(Structured diff data)
------------------------------------------------
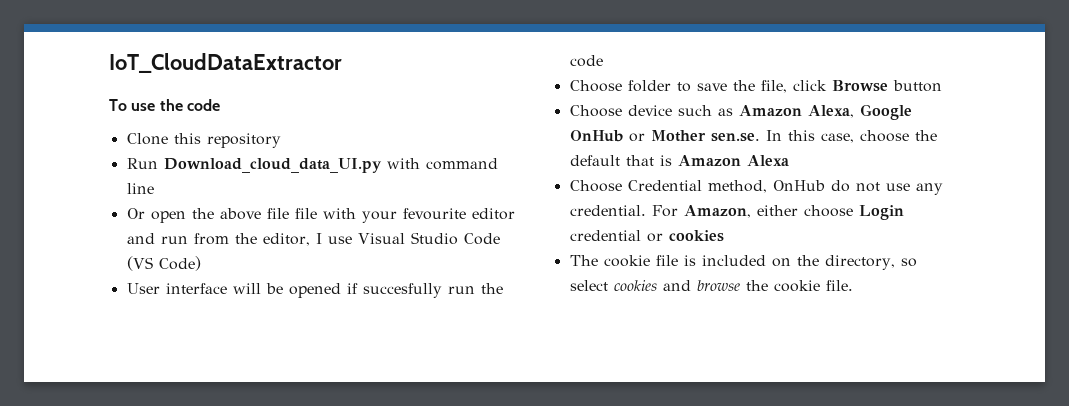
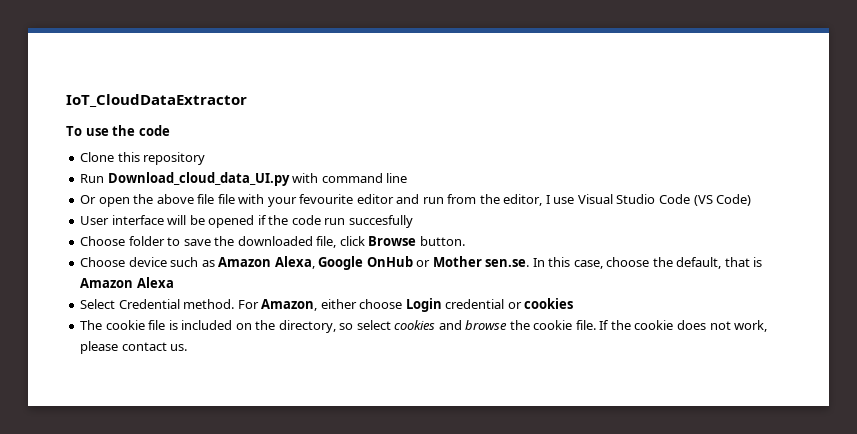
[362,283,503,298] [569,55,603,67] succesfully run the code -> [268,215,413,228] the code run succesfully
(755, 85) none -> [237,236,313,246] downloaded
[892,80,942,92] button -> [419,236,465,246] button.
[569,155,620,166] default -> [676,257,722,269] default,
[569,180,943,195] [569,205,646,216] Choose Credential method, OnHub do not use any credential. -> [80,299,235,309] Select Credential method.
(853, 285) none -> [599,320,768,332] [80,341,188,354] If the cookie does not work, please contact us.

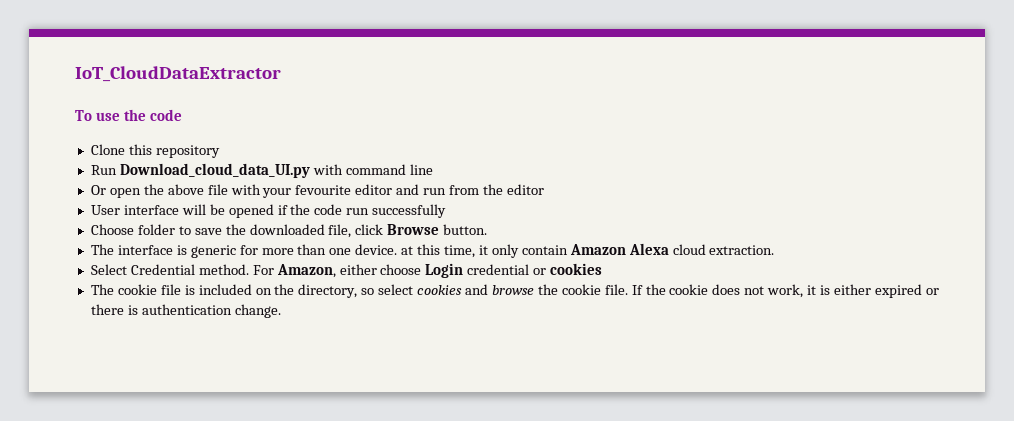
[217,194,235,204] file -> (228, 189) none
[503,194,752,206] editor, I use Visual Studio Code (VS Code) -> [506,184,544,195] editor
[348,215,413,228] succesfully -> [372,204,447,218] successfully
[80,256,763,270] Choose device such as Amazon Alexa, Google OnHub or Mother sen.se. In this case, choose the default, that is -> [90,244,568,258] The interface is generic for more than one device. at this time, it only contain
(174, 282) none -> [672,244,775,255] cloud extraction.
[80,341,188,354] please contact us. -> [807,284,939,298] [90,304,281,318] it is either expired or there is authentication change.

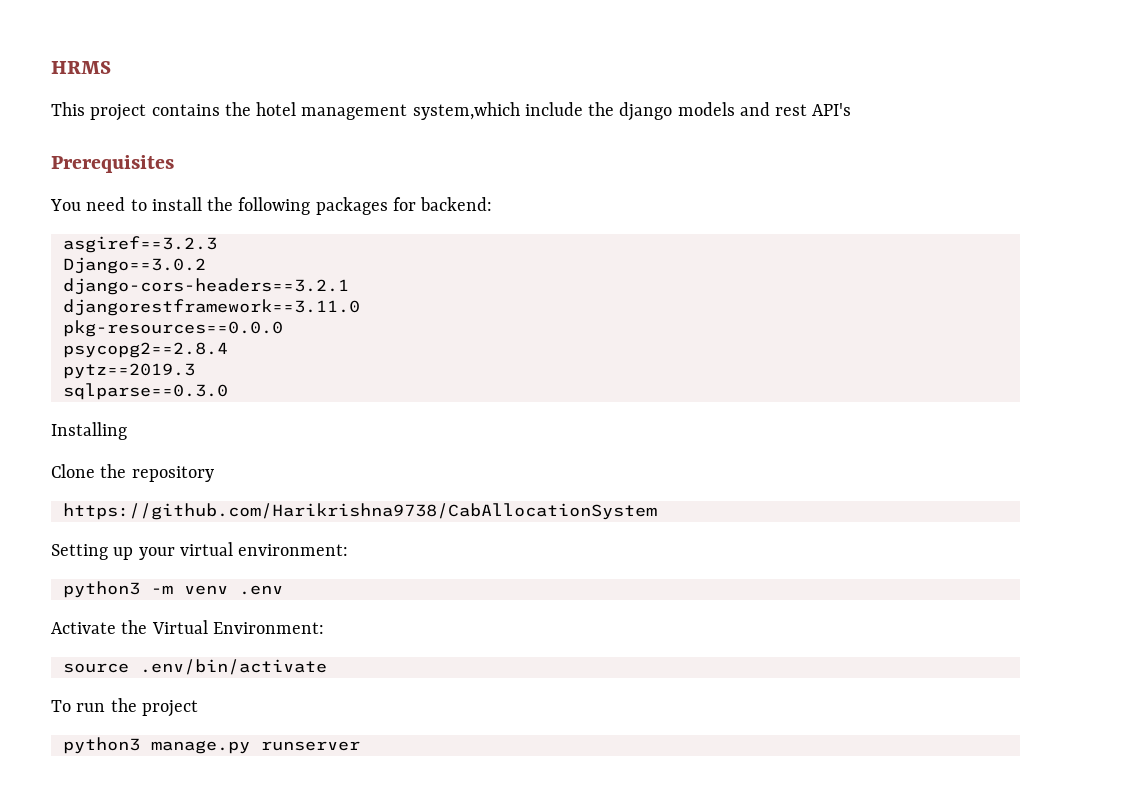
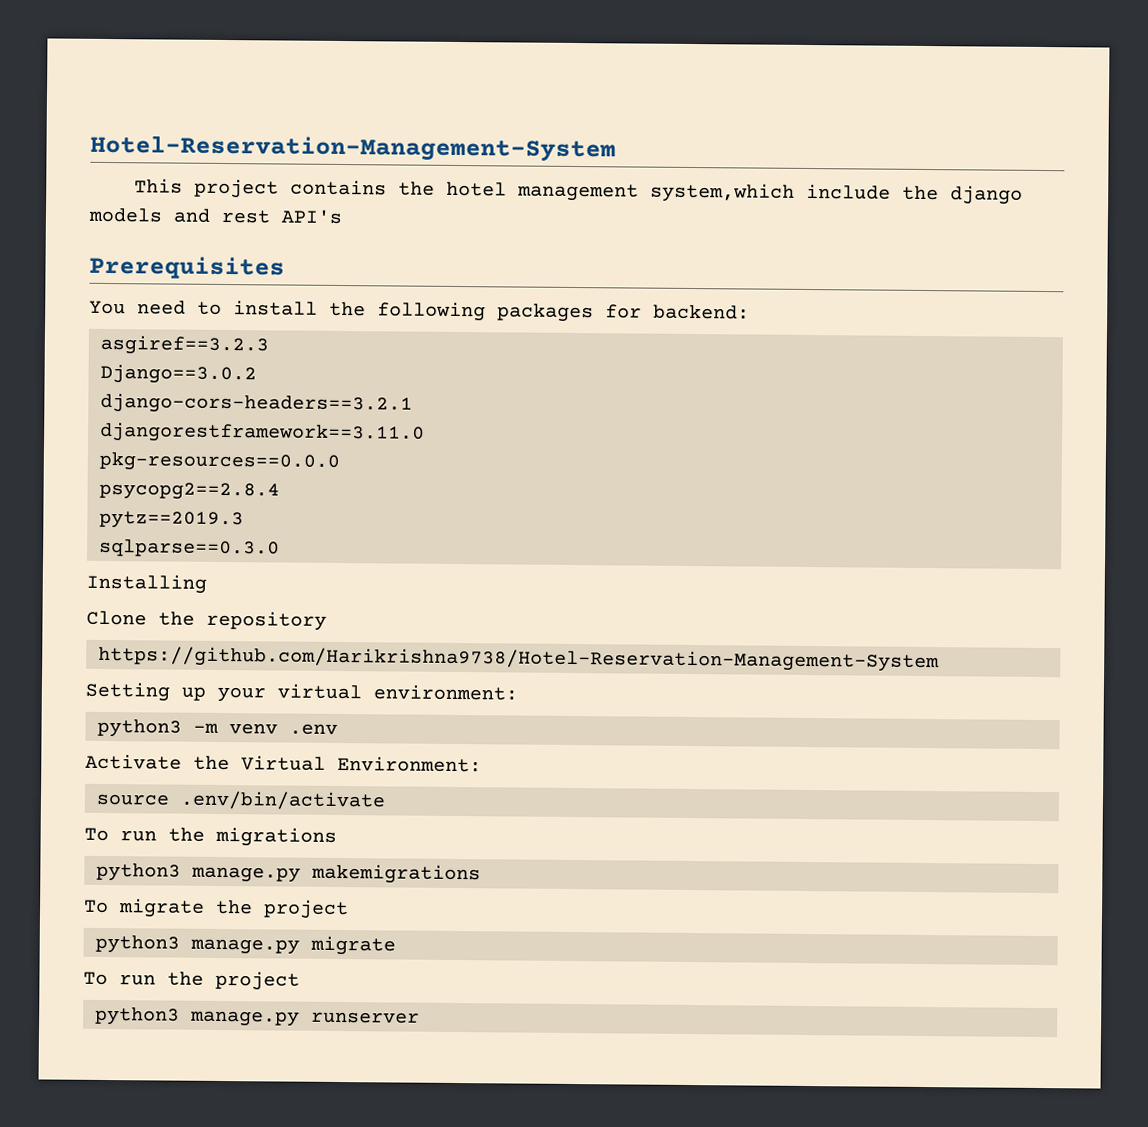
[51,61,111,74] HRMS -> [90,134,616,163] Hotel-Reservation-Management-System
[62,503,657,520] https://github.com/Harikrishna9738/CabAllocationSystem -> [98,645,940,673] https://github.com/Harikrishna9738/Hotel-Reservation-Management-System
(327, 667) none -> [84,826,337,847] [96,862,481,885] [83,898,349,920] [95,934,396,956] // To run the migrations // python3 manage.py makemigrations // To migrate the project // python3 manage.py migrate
------------------------------------------------
Word for word, repeat the data above with the pictures left out.

● **Exercise solution**:
[362,283,503,298] [569,55,603,67] succesfully run the code -> [268,215,413,228] the code run succesfully
(755, 85) none -> [237,236,313,246] downloaded
[892,80,942,92] button -> [419,236,465,246] button.
[569,155,620,166] default -> [676,257,722,269] default,
[569,180,943,195] [569,205,646,216] Choose Credential method, OnHub do not use any credential. -> [80,299,235,309] Select Credential method.
(853, 285) none -> [599,320,768,332] [80,341,188,354] If the cookie does not work, please contact us.

[217,194,235,204] file -> (228, 189) none
[503,194,752,206] editor, I use Visual Studio Code (VS Code) -> [506,184,544,195] editor
[348,215,413,228] succesfully -> [372,204,447,218] successfully
[80,256,763,270] Choose device such as Amazon Alexa, Google OnHub or Mother sen.se. In this case, choose the default, that is -> [90,244,568,258] The interface is generic for more than one device. at this time, it only contain
(174, 282) none -> [672,244,775,255] cloud extraction.
[80,341,188,354] please contact us. -> [807,284,939,298] [90,304,281,318] it is either expired or there is authentication change.

[51,61,111,74] HRMS -> [90,134,616,163] Hotel-Reservation-Management-System
[62,503,657,520] https://github.com/Harikrishna9738/CabAllocationSystem -> [98,645,940,673] https://github.com/Harikrishna9738/Hotel-Reservation-Management-System
(327, 667) none -> [84,826,337,847] [96,862,481,885] [83,898,349,920] [95,934,396,956] // To run the migrations // python3 manage.py makemigrations // To migrate the project // python3 manage.py migrate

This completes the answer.